After 60 years in the slim-down business, WW — best known as Weight Watchers — is still the go-to for millions of women who want solid advice and steady results. For those who don’t know, WeightWatchers assigns a “point” value to each food based on its calories and nutrient content, then gives members a personalized point budget (taking things like gender, age and activity level into account) that can be spent on literally any food. It’s no surprise that flexibility is one of the big draws of the approach. But with such a wide variety of choices, there’s also a wide variation in results, with some folks disappointed by just how slow “slow and steady” can be. So how to lose weight faster on Weight Watchers? Read on for six science-backed tips helping women like 149-pounds-smaller Becky Allen 63, shrink at a very nice pace. The big bonus: These simple strategies not only can optimize results on Weight Watchers, they can also “help every single dieter double, even triple her pounds lost,” says LiveStrong.com nutrition expert Mike Roussell, PhD.
How to lose weight faster on Weight Watchers
All of these hacks earn raves from scientists and busy women losing weight in the real world. Try any or all. “You won’t be disappointed,” Roussell promises.
1. Dig in at breakfast
If it works for your schedule, consider making your morning meal your biggest of the day, suggests Daniela Jakubowicz, MD, author of The Big Breakfast Diet and a leading researcher on the timing of meals. The doctor’s studies have shown that simply eating earlier leads to “many rapid and positive effects” compared to eating later in the day. One study comparing big breakfast eaters to those eating more at night found that the breakfast group experienced “better weight loss, less hunger and better diabetes control,” according Dr. Jakubowicz, a professor of medicine at Tel Aviv University. In fact, the big breakfast group lost about 300% more weight and went on to shed about 48 pounds on average. The small-breakfast group shed an average of just 11 pounds.
“The hour of the day is more important than what you eat and how many calories you eat,” Dr. Jakubowicz notes. Because our bodies’ natural rhythms cause metabolism and blood sugar response to change throughout the day, she says, “a slice of bread consumed at breakfast is less fattening than an identical slice of bread consumed in the evening.”
2. Go for protein early in the day
No matter the size of the breakfast you choose, you want to make sure your first sitting of the day is big on protein. And while you’re at it, plan to eat protein before your other food too. Why? Turns out, emphasizing protein has a very slimming effect on our bodies, says triple-board-certified nutrition expert JJ Virgin, who created a Protein First Challenge to help women look and feel their best with minimal effort.
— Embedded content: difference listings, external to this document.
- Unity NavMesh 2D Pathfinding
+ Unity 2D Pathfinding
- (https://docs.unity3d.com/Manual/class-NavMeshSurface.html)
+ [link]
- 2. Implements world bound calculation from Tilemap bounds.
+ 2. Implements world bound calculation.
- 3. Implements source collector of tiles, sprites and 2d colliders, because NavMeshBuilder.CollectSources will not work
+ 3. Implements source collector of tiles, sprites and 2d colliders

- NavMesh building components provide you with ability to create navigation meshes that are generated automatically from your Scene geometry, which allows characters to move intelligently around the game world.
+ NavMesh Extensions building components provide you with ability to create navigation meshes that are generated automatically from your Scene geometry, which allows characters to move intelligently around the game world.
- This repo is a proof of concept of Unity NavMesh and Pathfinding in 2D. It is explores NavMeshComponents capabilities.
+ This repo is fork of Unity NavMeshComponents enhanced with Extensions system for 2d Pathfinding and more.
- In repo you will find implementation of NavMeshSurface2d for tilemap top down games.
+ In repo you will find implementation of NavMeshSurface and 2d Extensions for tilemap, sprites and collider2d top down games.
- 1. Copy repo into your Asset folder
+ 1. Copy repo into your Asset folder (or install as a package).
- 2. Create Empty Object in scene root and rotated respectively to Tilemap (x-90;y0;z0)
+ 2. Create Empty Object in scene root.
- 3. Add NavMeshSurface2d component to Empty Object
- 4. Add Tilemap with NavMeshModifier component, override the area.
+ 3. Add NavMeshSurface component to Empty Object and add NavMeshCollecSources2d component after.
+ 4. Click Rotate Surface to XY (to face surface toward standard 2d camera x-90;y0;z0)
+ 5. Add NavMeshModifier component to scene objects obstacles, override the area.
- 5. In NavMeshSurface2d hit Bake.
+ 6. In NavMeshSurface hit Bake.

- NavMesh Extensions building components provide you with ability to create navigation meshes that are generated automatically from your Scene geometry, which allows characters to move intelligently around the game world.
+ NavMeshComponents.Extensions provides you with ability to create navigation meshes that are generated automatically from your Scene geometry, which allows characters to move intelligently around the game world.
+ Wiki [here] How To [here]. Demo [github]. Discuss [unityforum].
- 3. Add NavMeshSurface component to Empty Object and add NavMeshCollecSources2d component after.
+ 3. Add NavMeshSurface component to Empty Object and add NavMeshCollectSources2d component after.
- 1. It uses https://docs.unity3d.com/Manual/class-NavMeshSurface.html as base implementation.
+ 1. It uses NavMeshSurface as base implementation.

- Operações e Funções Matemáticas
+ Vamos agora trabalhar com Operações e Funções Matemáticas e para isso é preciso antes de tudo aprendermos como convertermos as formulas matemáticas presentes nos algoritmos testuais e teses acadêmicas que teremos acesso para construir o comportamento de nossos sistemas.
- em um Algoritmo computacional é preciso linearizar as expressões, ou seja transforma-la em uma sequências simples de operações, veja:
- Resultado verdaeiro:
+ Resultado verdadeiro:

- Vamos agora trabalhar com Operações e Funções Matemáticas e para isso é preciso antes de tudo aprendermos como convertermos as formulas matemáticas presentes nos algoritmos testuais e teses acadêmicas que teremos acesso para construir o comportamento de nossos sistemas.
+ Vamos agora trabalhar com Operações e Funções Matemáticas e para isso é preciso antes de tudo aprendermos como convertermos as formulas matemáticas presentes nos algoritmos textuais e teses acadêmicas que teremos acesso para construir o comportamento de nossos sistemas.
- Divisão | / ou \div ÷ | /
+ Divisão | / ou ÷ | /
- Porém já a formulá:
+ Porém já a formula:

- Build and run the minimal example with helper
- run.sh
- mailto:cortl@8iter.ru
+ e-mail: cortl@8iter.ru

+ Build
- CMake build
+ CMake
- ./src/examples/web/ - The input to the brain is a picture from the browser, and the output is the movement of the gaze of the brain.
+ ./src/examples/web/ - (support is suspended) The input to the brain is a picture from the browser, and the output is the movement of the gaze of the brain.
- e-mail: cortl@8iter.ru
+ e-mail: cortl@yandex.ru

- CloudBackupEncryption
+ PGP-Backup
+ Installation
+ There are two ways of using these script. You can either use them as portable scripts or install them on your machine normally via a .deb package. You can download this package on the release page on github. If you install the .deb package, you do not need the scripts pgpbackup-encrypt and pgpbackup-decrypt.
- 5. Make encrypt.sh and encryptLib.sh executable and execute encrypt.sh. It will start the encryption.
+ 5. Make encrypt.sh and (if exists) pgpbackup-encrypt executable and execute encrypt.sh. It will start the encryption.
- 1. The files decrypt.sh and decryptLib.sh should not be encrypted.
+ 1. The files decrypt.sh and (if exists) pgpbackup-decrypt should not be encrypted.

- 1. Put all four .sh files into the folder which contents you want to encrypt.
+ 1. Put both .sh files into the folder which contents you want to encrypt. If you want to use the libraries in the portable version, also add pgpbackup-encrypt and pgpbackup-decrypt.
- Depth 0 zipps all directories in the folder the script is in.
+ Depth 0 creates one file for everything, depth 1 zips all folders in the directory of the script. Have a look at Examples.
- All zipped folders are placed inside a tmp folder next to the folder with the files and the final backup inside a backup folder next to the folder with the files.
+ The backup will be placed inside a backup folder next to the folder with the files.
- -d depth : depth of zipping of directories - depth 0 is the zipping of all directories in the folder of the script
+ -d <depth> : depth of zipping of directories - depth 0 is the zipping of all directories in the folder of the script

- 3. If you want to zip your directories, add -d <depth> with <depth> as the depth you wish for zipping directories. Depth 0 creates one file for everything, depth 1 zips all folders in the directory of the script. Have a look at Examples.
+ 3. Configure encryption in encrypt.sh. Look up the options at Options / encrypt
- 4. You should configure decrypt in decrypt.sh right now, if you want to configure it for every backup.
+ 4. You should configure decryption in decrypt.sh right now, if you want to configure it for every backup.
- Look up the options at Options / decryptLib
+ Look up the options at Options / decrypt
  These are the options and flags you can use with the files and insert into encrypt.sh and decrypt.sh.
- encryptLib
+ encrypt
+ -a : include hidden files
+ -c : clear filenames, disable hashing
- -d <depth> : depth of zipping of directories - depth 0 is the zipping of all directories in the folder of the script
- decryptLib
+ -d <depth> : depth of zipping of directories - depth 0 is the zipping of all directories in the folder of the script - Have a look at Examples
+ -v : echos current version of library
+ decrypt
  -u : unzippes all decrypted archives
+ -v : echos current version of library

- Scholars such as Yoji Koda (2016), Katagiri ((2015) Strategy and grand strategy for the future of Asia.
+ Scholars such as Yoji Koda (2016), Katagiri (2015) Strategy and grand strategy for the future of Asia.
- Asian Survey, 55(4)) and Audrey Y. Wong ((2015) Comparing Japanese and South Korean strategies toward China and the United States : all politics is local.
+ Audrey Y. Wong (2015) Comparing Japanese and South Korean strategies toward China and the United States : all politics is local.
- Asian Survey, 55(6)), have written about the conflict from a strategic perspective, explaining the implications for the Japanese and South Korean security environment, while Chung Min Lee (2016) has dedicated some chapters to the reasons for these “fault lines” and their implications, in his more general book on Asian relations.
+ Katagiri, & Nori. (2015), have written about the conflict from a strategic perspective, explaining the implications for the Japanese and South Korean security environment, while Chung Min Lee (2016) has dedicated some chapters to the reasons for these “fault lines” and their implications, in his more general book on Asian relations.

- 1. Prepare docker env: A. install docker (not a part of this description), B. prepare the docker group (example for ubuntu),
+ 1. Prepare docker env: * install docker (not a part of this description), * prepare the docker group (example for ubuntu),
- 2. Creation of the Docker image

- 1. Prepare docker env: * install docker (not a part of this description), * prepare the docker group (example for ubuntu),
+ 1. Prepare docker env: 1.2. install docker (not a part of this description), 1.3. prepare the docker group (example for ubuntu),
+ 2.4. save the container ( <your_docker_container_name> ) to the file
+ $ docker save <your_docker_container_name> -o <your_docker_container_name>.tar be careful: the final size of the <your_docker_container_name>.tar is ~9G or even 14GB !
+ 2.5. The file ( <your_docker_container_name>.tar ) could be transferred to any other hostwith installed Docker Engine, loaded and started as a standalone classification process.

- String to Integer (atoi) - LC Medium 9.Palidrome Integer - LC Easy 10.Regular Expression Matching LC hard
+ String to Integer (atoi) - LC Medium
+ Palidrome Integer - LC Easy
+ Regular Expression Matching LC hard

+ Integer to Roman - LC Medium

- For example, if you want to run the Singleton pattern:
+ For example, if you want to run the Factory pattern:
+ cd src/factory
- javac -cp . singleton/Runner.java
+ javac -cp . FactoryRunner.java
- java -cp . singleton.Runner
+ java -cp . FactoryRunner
She was inspired by studies like one demonstrating that that when pre-diabetic women aged 40 to 60 were coached to eat protein first, they lost significantly more weight and doubled their rate of belly-fat loss versus a group on a traditional diet.
Virgin explains that when we emphasize protein and eat it first, the nutrient helps slow digestion and keep food in our system 50% longer, even if we consume fat and carbs later in the meal. Studies show this helps fill us up and may cause blood sugar to rise 300% more gradually, helping to reduce spikes of the belly-fattening hormone insulin. As a result, we can enjoy more food and still lose more weight.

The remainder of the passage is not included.